Boatloads of Trouble Floating Our Way?

Was it just us, or did you think that the days of the General Assembly’s Great Gambling Debate were behind us?

That still may be the case. But there’s a revival of riverboat gambling talk with senate legislation proposing more than 15,000 slots on 16 boats. Will it float? Too early to say, but we’d like to inject a cautionary note into this debate.

First, we’re not among those who decry gambling on moral grounds. We’re more troubled by the excesses of the gambling debate itself, the palm-greasing money passed around and the energy and time that could be devoted to pressing matters like healthcare costs and growth management.

We admit to having been drawn in in the past by the allure of cruising big waters in a sternwheeler or paddleboat. Who needs to gamble! You could just sit back and gaze at the passing bluffs and floodplains, maybe even pull out a copy of Huck Finn.

Don’t hunt up your Mark Twain yet. A trick we’ve observed is orchestrating “riverboat gambling” on vessels that never leave the dock. If there is a dock.

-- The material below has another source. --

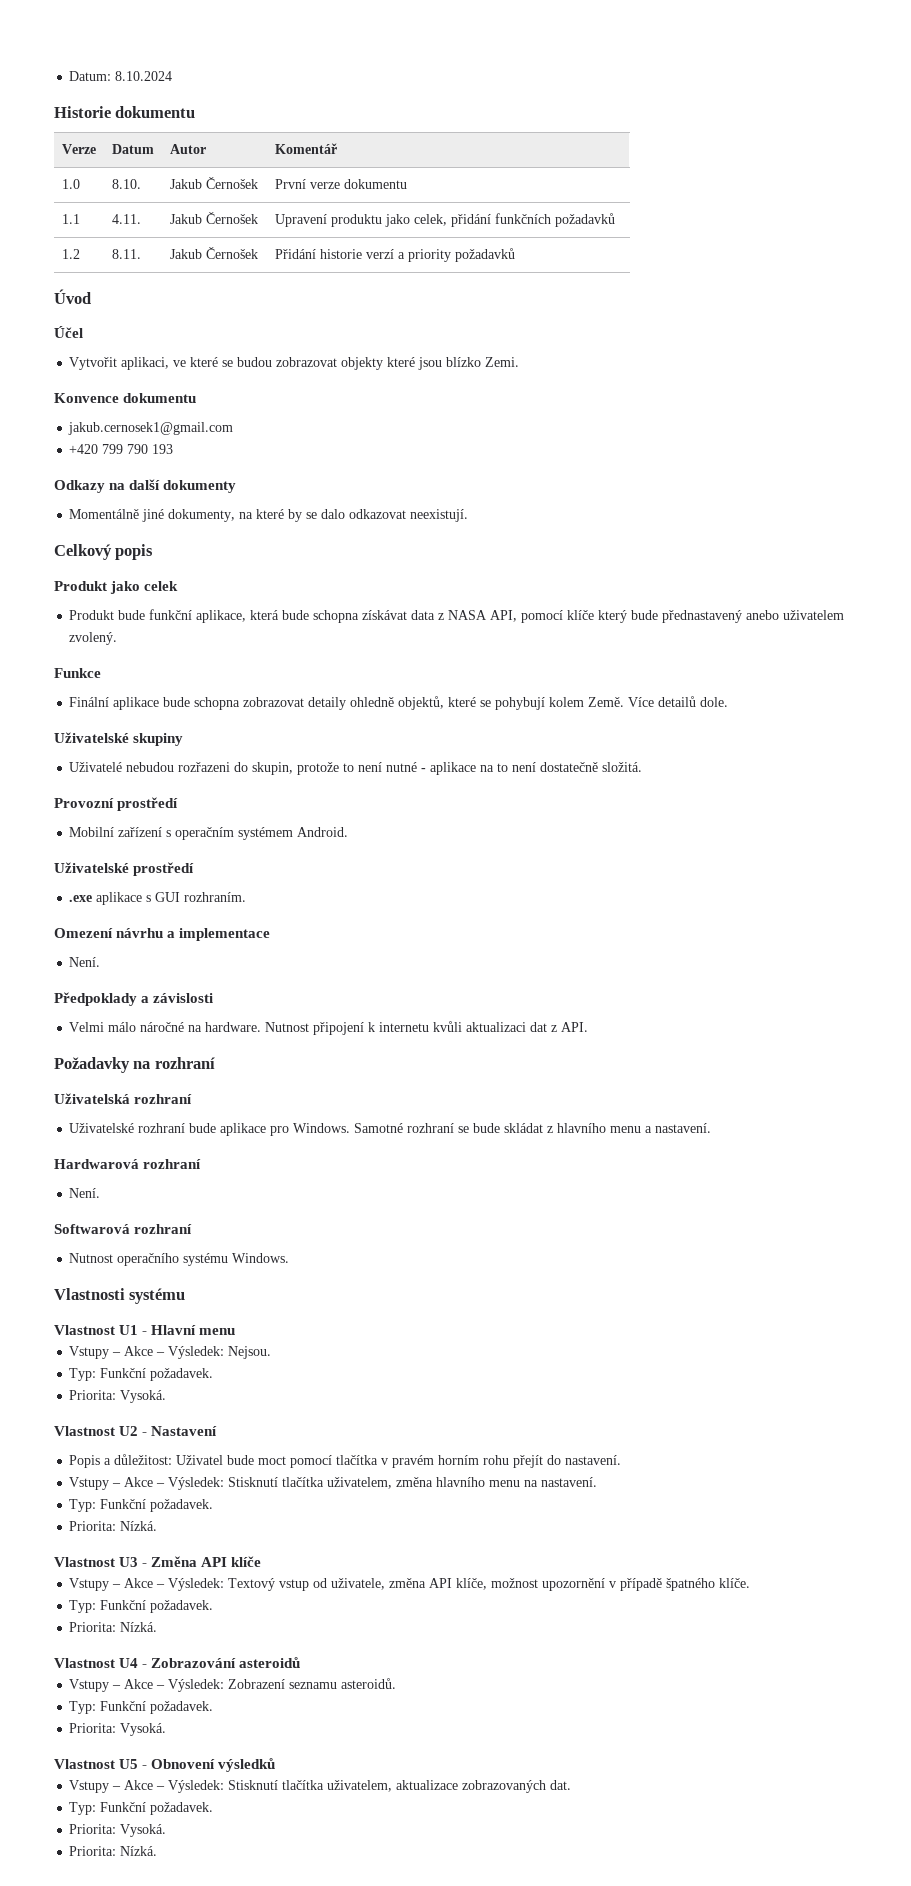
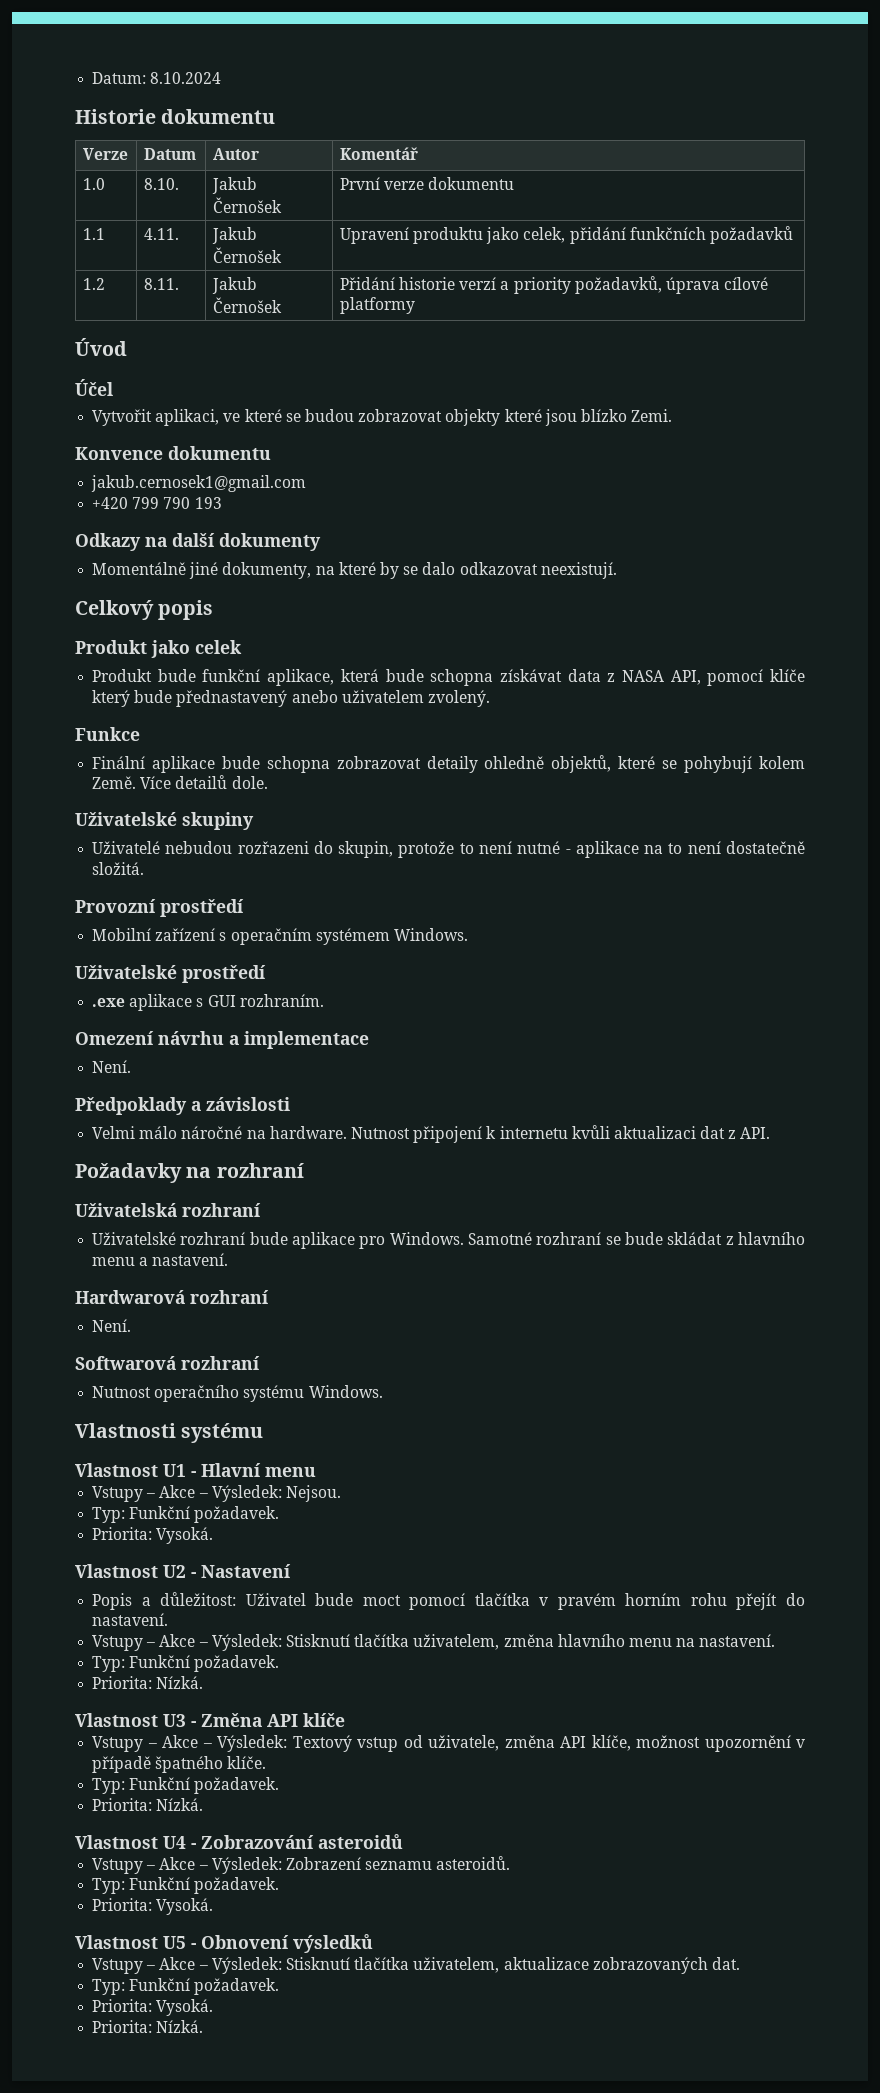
- 1.2 | 8.11. | Jakub Černošek | Přidání historie verzí a priority požadavků
+ 1.2 | 8.11. | Jakub Černošek | Přidání historie verzí a priority požadavků, úprava cílové platformy
- Mobilní zařízení s operačním systémem Android.
+ Mobilní zařízení s operačním systémem Windows.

That’s the case in Mississippi, where gambling is credited with reviving the poorest counties. Casino boats must be permanently docked. They’re not even boats but casinos built on barges connected to land by gangplanks.

Then there’s Missouri’s riverboat gambling. Here, too, you don’t have to worry about running aground or getting lost in the fog. For gambling vessels in the Show Me state don’t have motors. Nor must they be real boats, either, or even sit in a waterway. Just along one.

Our point is that when gambling bills start to float, the Gucci-shoed casino boys show up with bags of political money and the deviousness begins.

There’s already a gambling-friendly segment in the General Assembly and budgetary needs aplenty. There are ready-made constituencies who would listen to a plan to share proceeds with schools and the Chesapeake Bay Restoration Fund.

From what we’ve read thus far, House Speaker Michael Busch, an Annapolis Democrat, the obstacle to race-track slots in recent sessions, has not raised the gangway to betting on boats.

Would Maryland end up with a riverboat gambling law with loopholes big enough to float a tanker through? Our advice: Let’s not find out.